WHAT IS BEING ASKED
Set down each line of the material that follows, exactly, with no pictures.

[[ DATA SECTION, beginning ]]

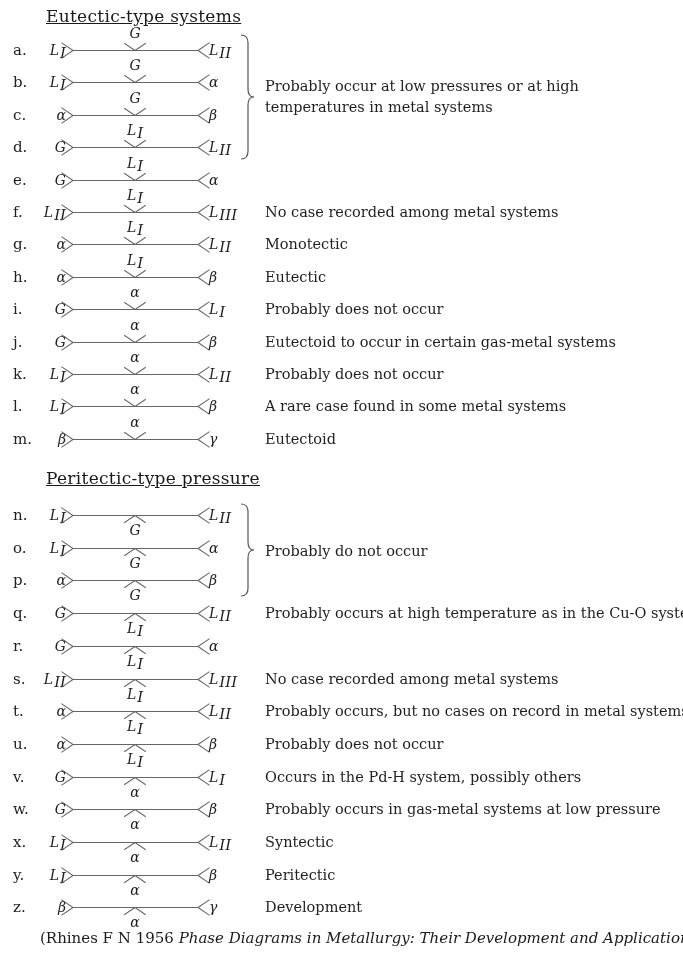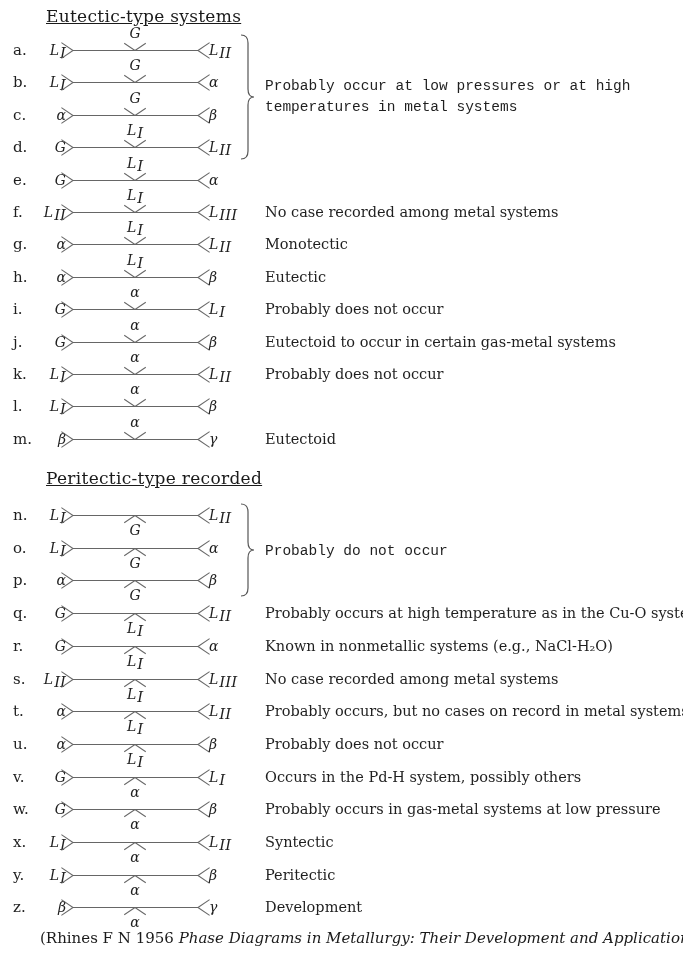--- a/index.html
+++ b/index.html
@@ -48,7 +48,7 @@
     position:absolute;left:265px;top:calc(var(--ly) - 10px);
     height:20px;line-height:20px;font-size:14.5px;white-space:nowrap;
   }
-  .brace-group{position:absolute;left:0;width:635px;font-family:Liberation Mono, monospace;}
+  .brace-group{position:absolute;left:0;width:635px;}
   #brace-0{top:34px;height:126px;}
   #brace-1{top:41px;height:96px;}
   .brace{position:absolute;left:238px;top:0;}

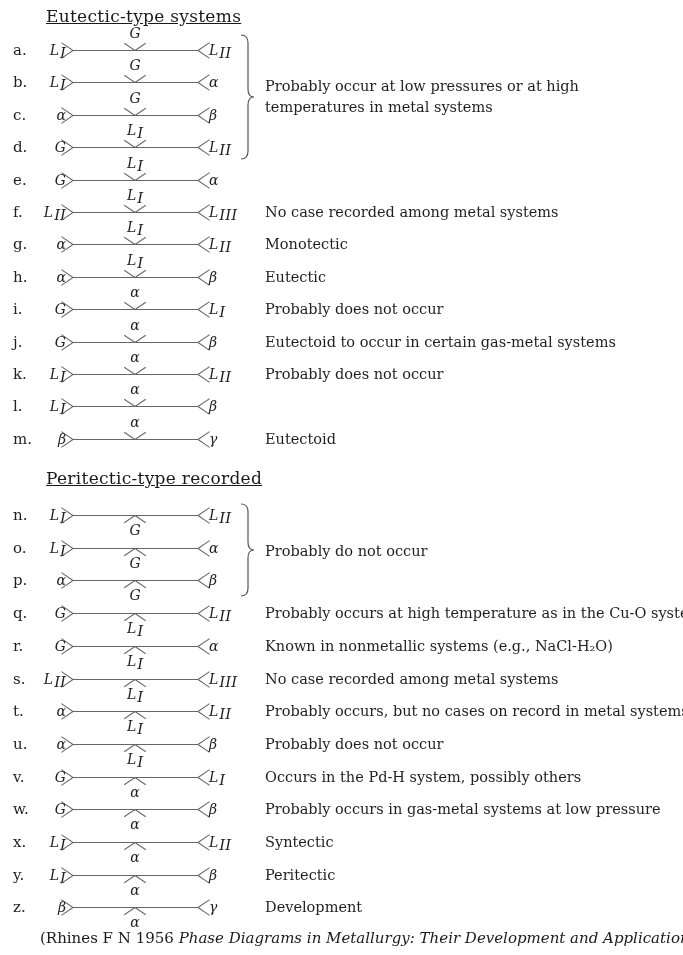--- a/index.html
+++ b/index.html
@@ -268,6 +268,7 @@
       <span class="phase mid">α</span>
     </div>
     <span class="phase pr">β</span>
+    <span class="note">A rare case found in some metal systems</span>
   </div>
 
   <div class="row above" style="top: 417.8px;">

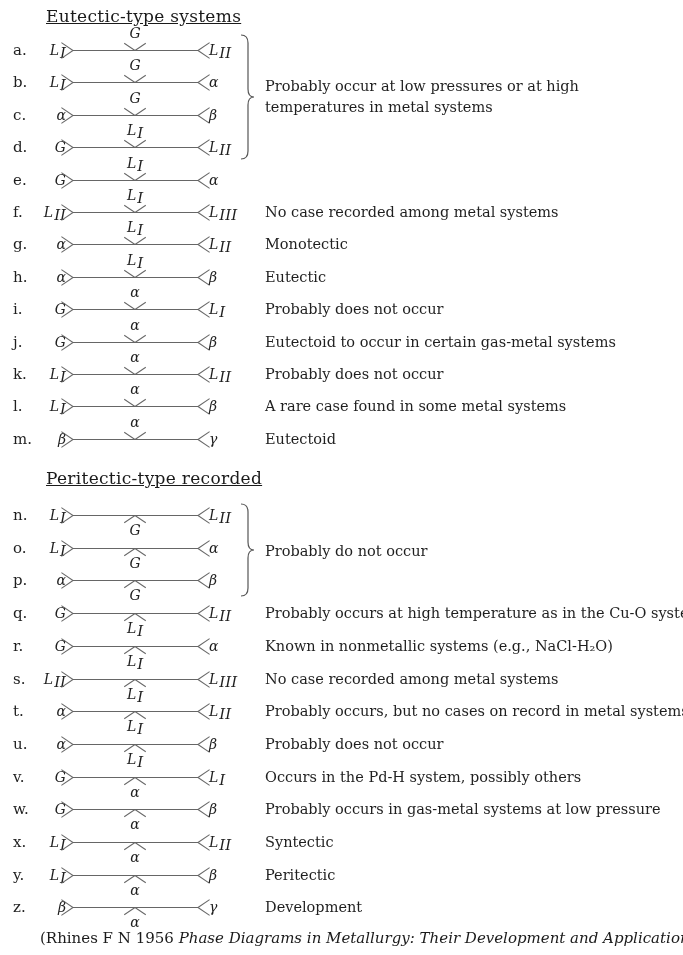--- a/index.html
+++ b/index.html
@@ -298,7 +298,7 @@
   </section>
 
   <section class="sys-section" id="sec-1">
-    <h2 class="sys-heading">Peritectic-type recorded</h2>
+    <h2 class="sys-heading">Peritectic-type pressure</h2>
     <div id="rows-1">
   <div class="row below" style="top: 43px;">
     <span class="letter">n.</span>

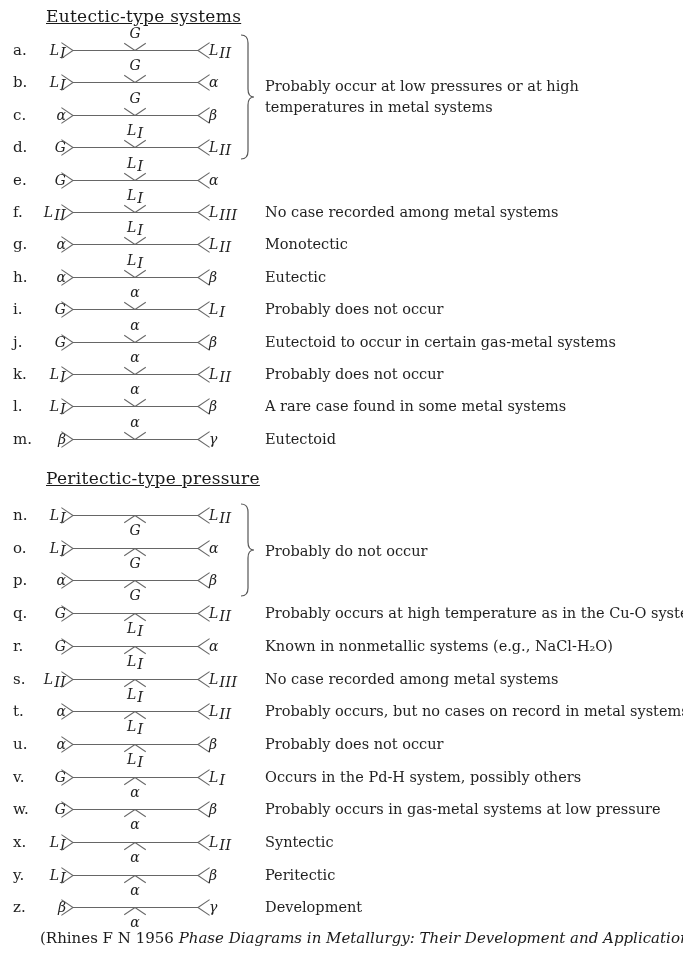--- a/index.html
+++ b/index.html
@@ -382,7 +382,6 @@
       <span class="phase mid">L<span class="ph-sub">I</span></span>
     </div>
     <span class="phase pr">α</span>
-    <span class="note">Known in nonmetallic systems (e.g., NaCl-H₂O)</span>
   </div>
 
   <div class="row below" style="top: 206.5px;">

[[ DATA SECTION, end ]]

OUTPUT OF THE EXERCISE
--- a/index.html
+++ b/index.html
@@ -48,7 +48,7 @@
     position:absolute;left:265px;top:calc(var(--ly) - 10px);
     height:20px;line-height:20px;font-size:14.5px;white-space:nowrap;
   }
-  .brace-group{position:absolute;left:0;width:635px;font-family:Liberation Mono, monospace;}
+  .brace-group{position:absolute;left:0;width:635px;}
   #brace-0{top:34px;height:126px;}
   #brace-1{top:41px;height:96px;}
   .brace{position:absolute;left:238px;top:0;}

--- a/index.html
+++ b/index.html
@@ -268,6 +268,7 @@
       <span class="phase mid">α</span>
     </div>
     <span class="phase pr">β</span>
+    <span class="note">A rare case found in some metal systems</span>
   </div>
 
   <div class="row above" style="top: 417.8px;">

--- a/index.html
+++ b/index.html
@@ -298,7 +298,7 @@
   </section>
 
   <section class="sys-section" id="sec-1">
-    <h2 class="sys-heading">Peritectic-type recorded</h2>
+    <h2 class="sys-heading">Peritectic-type pressure</h2>
     <div id="rows-1">
   <div class="row below" style="top: 43px;">
     <span class="letter">n.</span>

--- a/index.html
+++ b/index.html
@@ -382,7 +382,6 @@
       <span class="phase mid">L<span class="ph-sub">I</span></span>
     </div>
     <span class="phase pr">α</span>
-    <span class="note">Known in nonmetallic systems (e.g., NaCl-H₂O)</span>
   </div>
 
   <div class="row below" style="top: 206.5px;">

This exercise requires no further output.